NVIDIA Fermi: Architecture discussion

MfA · Dec 1, 2009

XDR2 needs to be over twice as fast to give an advantage in peak bandwidth per data-pin.

Panajev2001a · Dec 1, 2009

MfA said:
XDR2 needs to be over twice as fast to give an advantage in peak bandwidth per data-pin.

? Care to elaborate more ? I feel like I am missing something... (is it due to micro-threading?)

Edit: I thought GDDR5 was using fully differential signalling for data too.

rpg.314 · Dec 1, 2009

Panajev2001a said:
True, but RAMBUS allows for AMD and nVIDIA to ease out the transition to such a new radically different, for them, system (which would be painful and needs lots of resources).

What is about rambus ip that intel's money cannot buy? LRB will debut directly with gddr5. And since lrb is a more bandwidth efficient architecture, it'll beat amd and nv gpu's anyday on the bandwidth efficiency metric. And intel has the pockets to make sure that they'll not be competing with inferir memory technology any time soon.

As gpu's generalize they'll have to give up the luxury of present day inefficiencies to compete with more efficient chips. And yes, edram/tbdr's seem to be the only solution right now.

Thowllly · Dec 1, 2009

Panajev2001a said:
? Care to elaborate more ? I feel like I am missing something... (is it due to micro-threading?)

Edit: I thought GDDR5 was using fully differential signalling for data too.

GDDR5 only use differential signalling for the clock signals

Jawed · Dec 1, 2009

mczak said:
I just have to bring this up, what about using edram? Sure putting full depth buffers in there isn't really feasible, but z buffers are compressed nowadays so if you'd put for instance only the parts in there which are fully compressed (8x ratio?) you'd "only" need 16MB for 2560x1600 with 8xAA, which doesn't look unreasonable. You'd still need high-bandwidth memory (to fetch other parts of z buffer, color buffers, textures etc.) but surely this should help.

Z isn't compressed. It is fully allocated and static in size for a given render target size.

The data format for Z is optimised to minimise the count of locations that are accessed, e.g. a 4x4 tile of pixels where no edge falls can have Z samples written to a single tile in a burst for only 16 samples, leaving the remaining 48 samples (4xMSAA) unwritten. On-chip tile tag tables are used to keep track of the status of tiles.

Jawed

OpenGL guy · Dec 1, 2009

Jawed said:
Z isn't compressed. It is fully allocated and static in size for a given render target size.

The data format for Z is optimised to minimise the count of locations that are accessed, e.g. a 4x4 tile of pixels where no edge falls can have Z samples written to a single tile in a burst for only 16 samples, leaving the remaining 48 samples (4xMSAA) unwritten.
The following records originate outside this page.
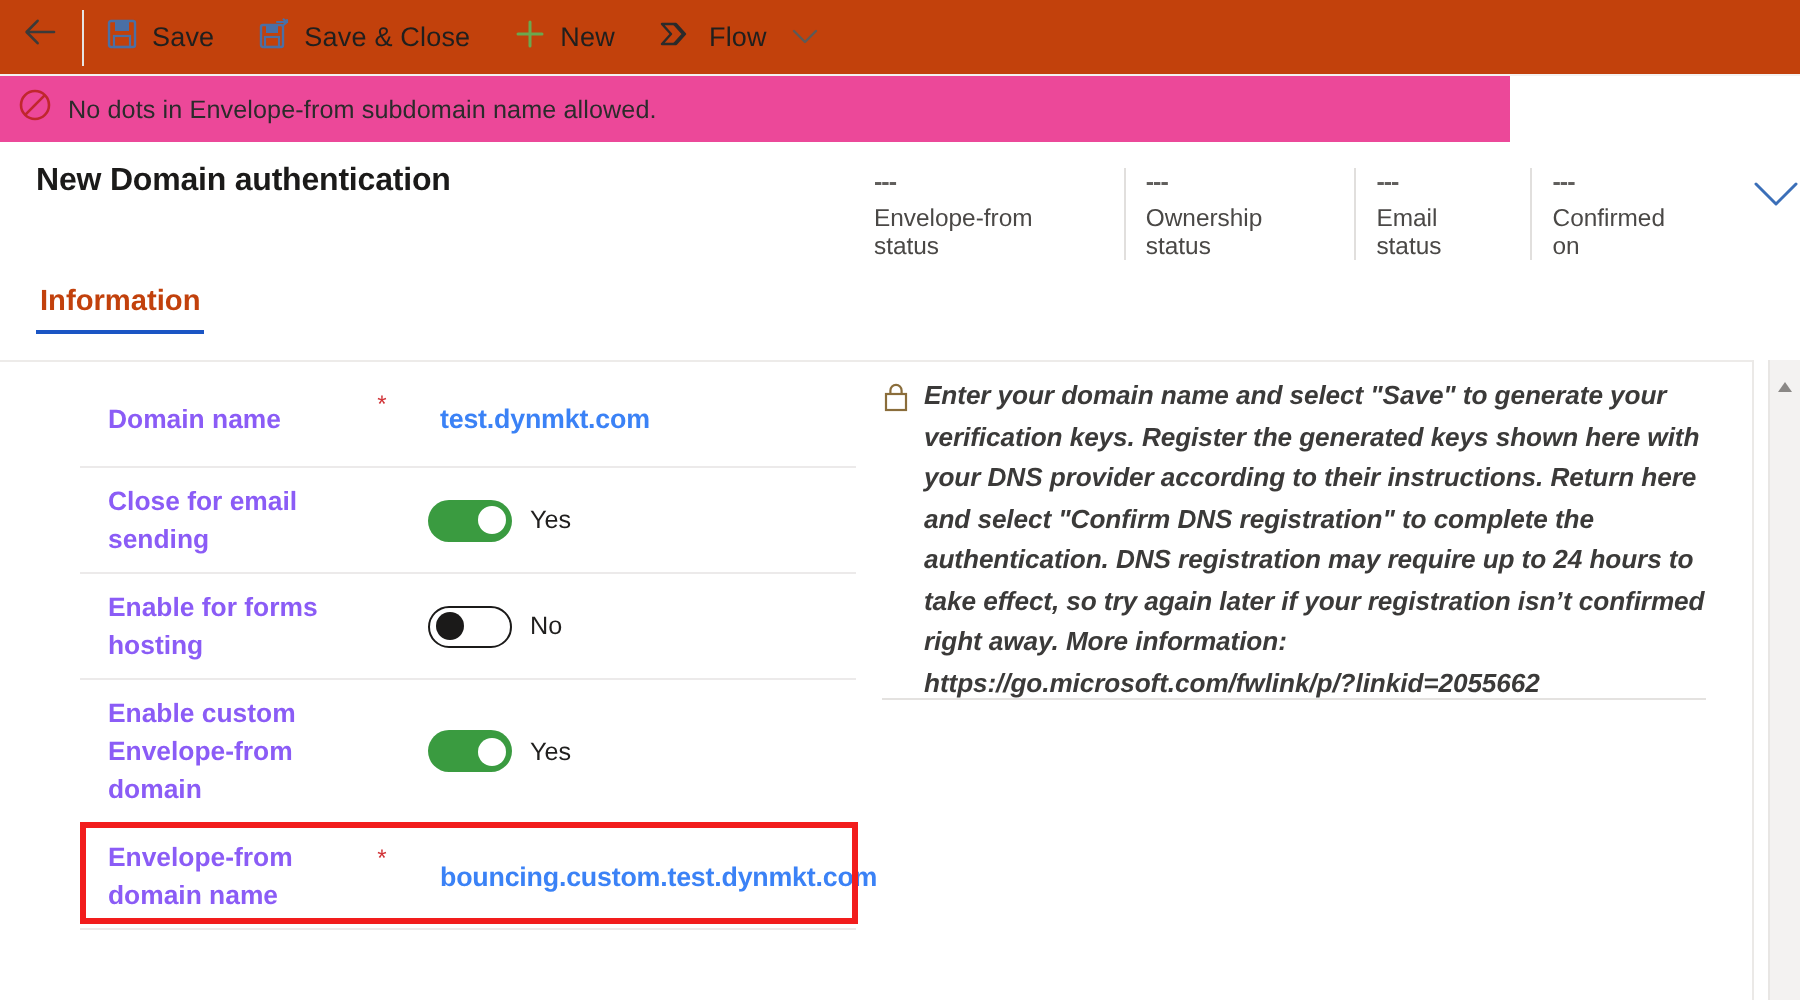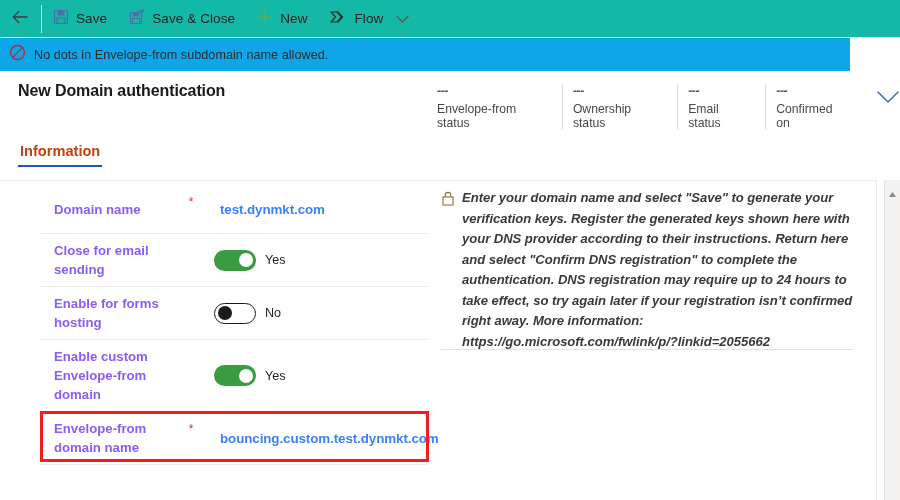--- a/index.html
+++ b/index.html
@@ -16,7 +16,7 @@
   
   .cmdbar {
     position: absolute; left: 0; top: 0; width: 900px; height: 38px;
-    background: #14b8a6; display: flex; align-items: center;
+    background: #c2410c; display: flex; align-items: center;
     border-bottom: 1px solid #f3f2f1;
   }
   .backbtn {

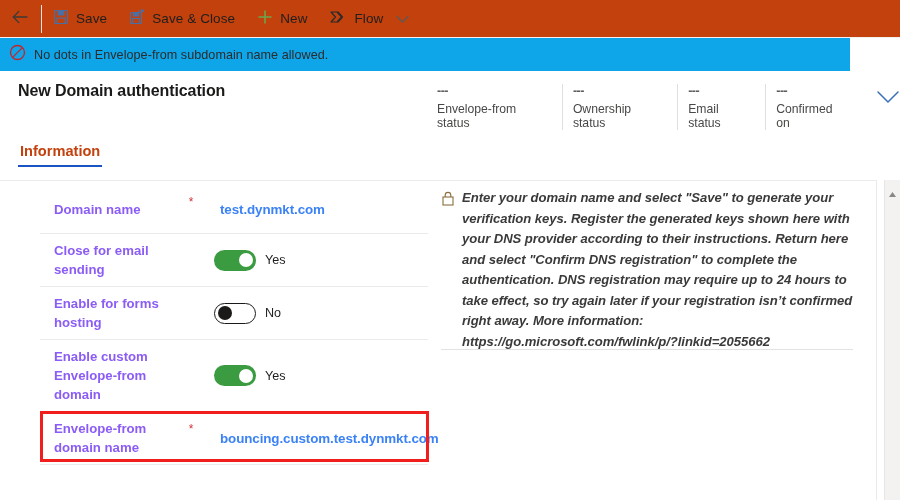--- a/index.html
+++ b/index.html
@@ -35,8 +35,8 @@
 
   
   .errbar {
-    position: absolute; left: 0; top: 38px; width: 850px; height: 33px;
-    background: #0ea5e9; display: flex; align-items: center;
+    position: absolute; left: 0; top: 38px; width: 755px; height: 33px;
+    background: #ec4899; display: flex; align-items: center;
     padding-left: 9px; gap: 8px;
   }
   .errtext { font-size: 12.6px; color: #2b2b2b; letter-spacing: .05px; }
On-chip tile tag tables are used to keep track of the status of tiles.

Z *is* compressed or else you would see much slower results for single-sample Z fillrate. You still need to allocate the full memory, however, because you can't guarantee a consistent level of compression.

MfA · Dec 1, 2009

Jawed, that's just nitpicking, which invites the meta-nitpick that the individual tile is compressed. Anyway ... the term compression for this is now so well entrenched that regardless of your personal reservations of whether it's applicable or not is quite irrelevant.

mczak · Dec 1, 2009

Jawed said:
Z isn't compressed. It is fully allocated and static in size for a given render target size.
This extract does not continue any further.